Exercise objective: Check each line of the material. Copy those containing "models".

Material to process:

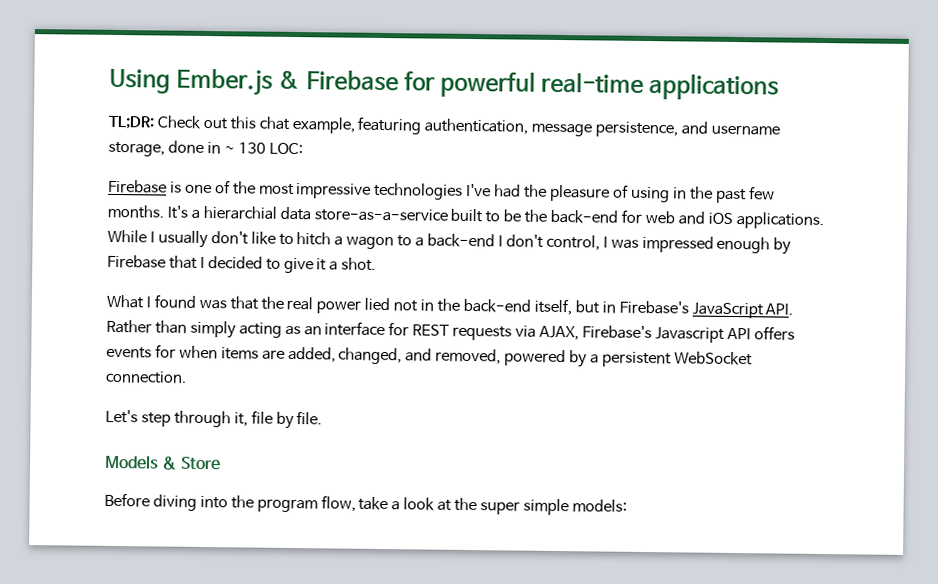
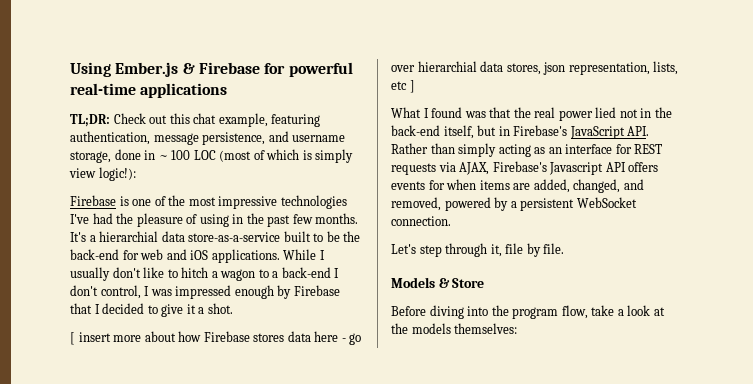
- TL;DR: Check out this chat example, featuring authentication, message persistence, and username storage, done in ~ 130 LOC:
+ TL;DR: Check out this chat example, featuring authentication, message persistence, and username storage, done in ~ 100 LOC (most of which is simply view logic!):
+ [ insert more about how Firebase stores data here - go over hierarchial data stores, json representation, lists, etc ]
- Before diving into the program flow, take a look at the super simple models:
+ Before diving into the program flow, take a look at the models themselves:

Response:
- Before diving into the program flow, take a look at the super simple models:
+ Before diving into the program flow, take a look at the models themselves:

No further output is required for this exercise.